Again, we found we can use the TSP to solve this problem! Let’s start by applying some of our TSP heuristics. When printing the solution, the dashed lines indicate when the machine is moving between etchings.

# Nearest neighbor
show(etching_tour_plot(G, vl.nearest_neighbor(G), width=600))
# Nearest insertion
show(etching_tour_plot(G, vl.nearest_insertion(G), width=600))
# Furthest insertion
show(etching_tour_plot(G, vl.furthest_insertion(G, initial_tour=[0,70,0]), width=600))

Let’s see how these solutions compare to the optimal tour.

# Optimal
show(etching_tour_plot(G, optimal_tour('xqf131_etching'), width=600))

Q: Compare the heuristics’ performances. How did they compare to the optimal solution?

You may have noticed that we did not use 2-OPT to try and improve the tours. In fact, 2-OPT only applies when the distances are symmetric.

Bonus: Why does 2-OPT only apply when the distances are symmetric?

This completes the explanation that the VLSI etching problem can be modeled by the traveling salesman problem.
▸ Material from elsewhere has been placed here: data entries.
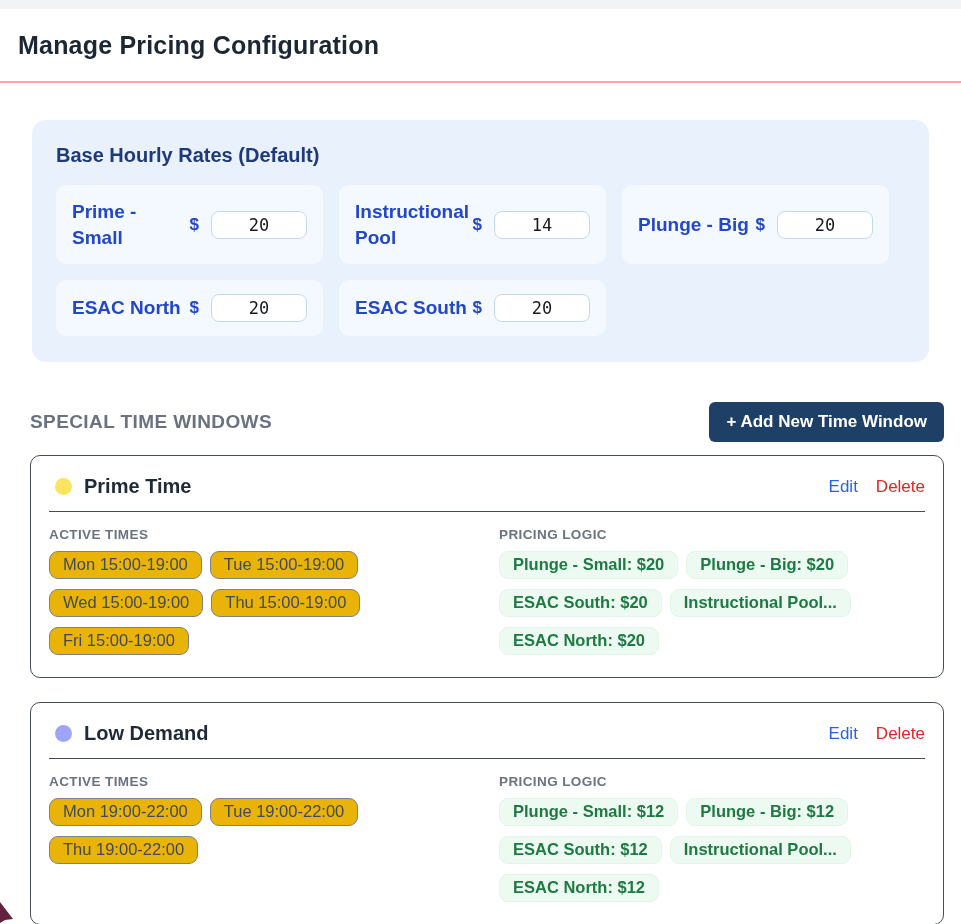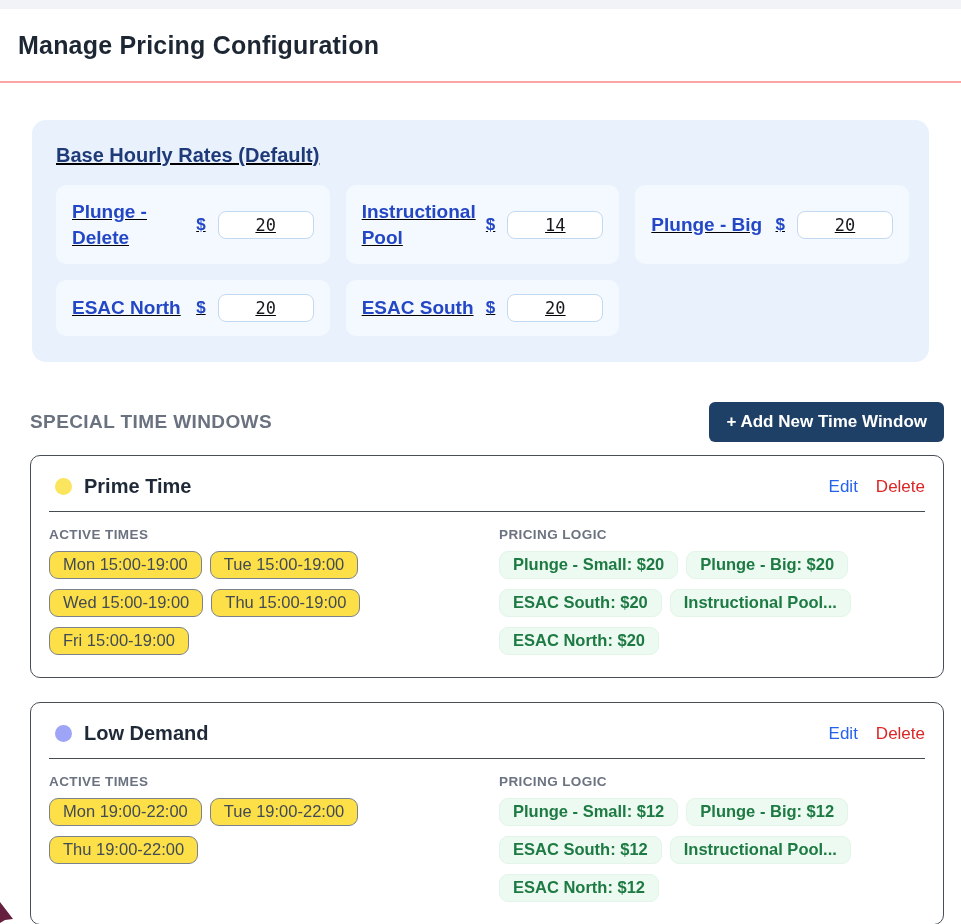--- a/index.html
+++ b/index.html
@@ -14,7 +14,7 @@
 
   
   .rates-panel { margin:37px 15px 0 2px; background:#e8f1fc; border-radius:14px;
-    padding:24px 20px 26px 24px;text-decoration:underline; }
+    padding:24px 40px 26px 24px; }
   .rates-title { font-size:20px; font-weight:700; color:#1e3a78; }
   .rates-grid { margin-top:18px; display:grid; grid-template-columns:1fr 1fr 1fr;
     gap:16px; }

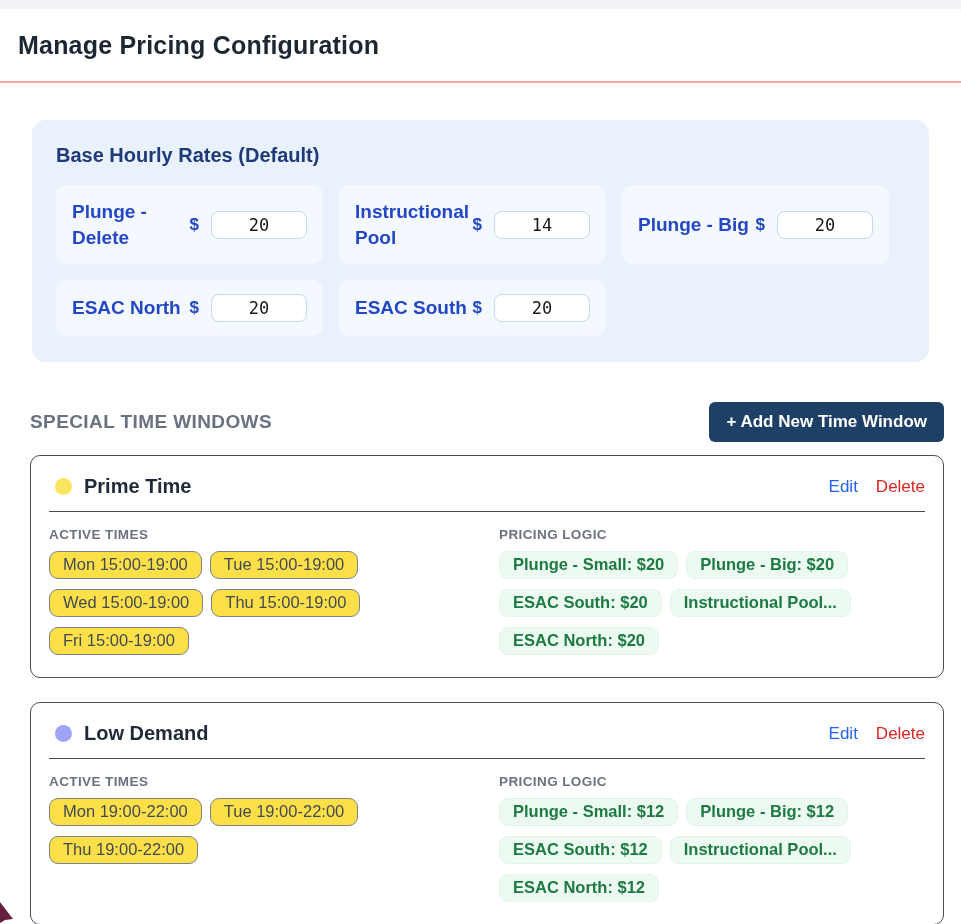--- a/index.html
+++ b/index.html
@@ -73,7 +73,7 @@
     <div class="rates-grid">
 
       <div class="rate-card">
-        <span class="rate-label">Plunge - Delete</span>
+        <span class="rate-label">Prime - Small</span>
         <span class="rate-dollar">$</span>
         <input class="rate-input" type="text" value="20" style="">
       </div>

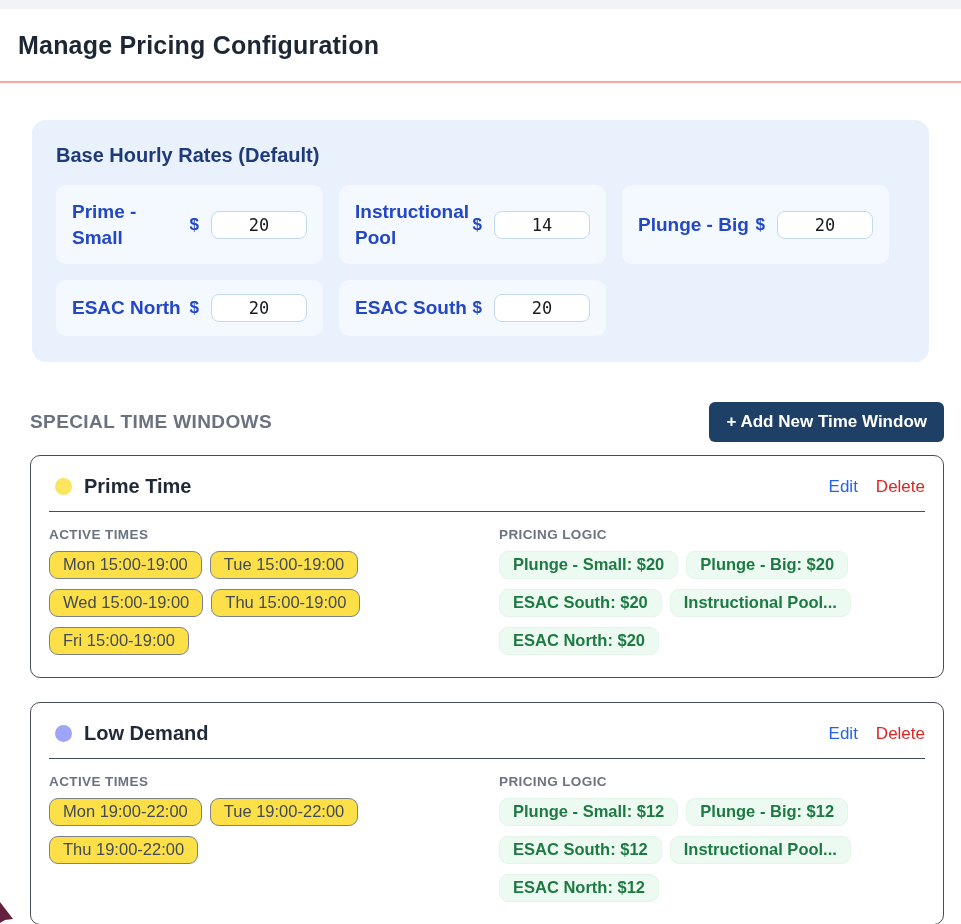--- a/index.html
+++ b/index.html
@@ -49,7 +49,7 @@
     padding:15px 18px 22px 18px; }
   .col-label { font-size:13.5px; font-weight:700; color:#6b7280; letter-spacing:.4px; }
   .chips { margin-top:9px; display:flex; flex-wrap:wrap; gap:10px 8px; }
-  .time-chip { border:1px solid #7b828c; border-radius:9px; background:#fde047;
+  .time-chip { border:1px solid #7b828c; border-radius:9px; background:#eab308;
     padding:3px 13px 4px; font-size:16.5px; color:#424a56; white-space:nowrap; }
   .price-chip { background:#edfaf1; border:1px solid #e2f5e8; border-radius:9px;
     padding:3px 13px 4px; font-size:16.5px; font-weight:600; color:#1d7a43;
Why was this an interesting thing to do? The traveling salesman problem is an extremely well-studied problem. Thousands of man-hours have been invested into devising software packages that solve the traveling salesman problem. By modeling the new problem, the VLSI etching problem, as a traveling salesman problem, we can build off of that experience and just solve our inputs for the etching problem by using the best software for the traveling salesman problem that we can find. This is one of the main reasons why it is beneficial to identify important models, including the next few topics, in the first place so that we can then use our experience in solving these models to solve other problems as well.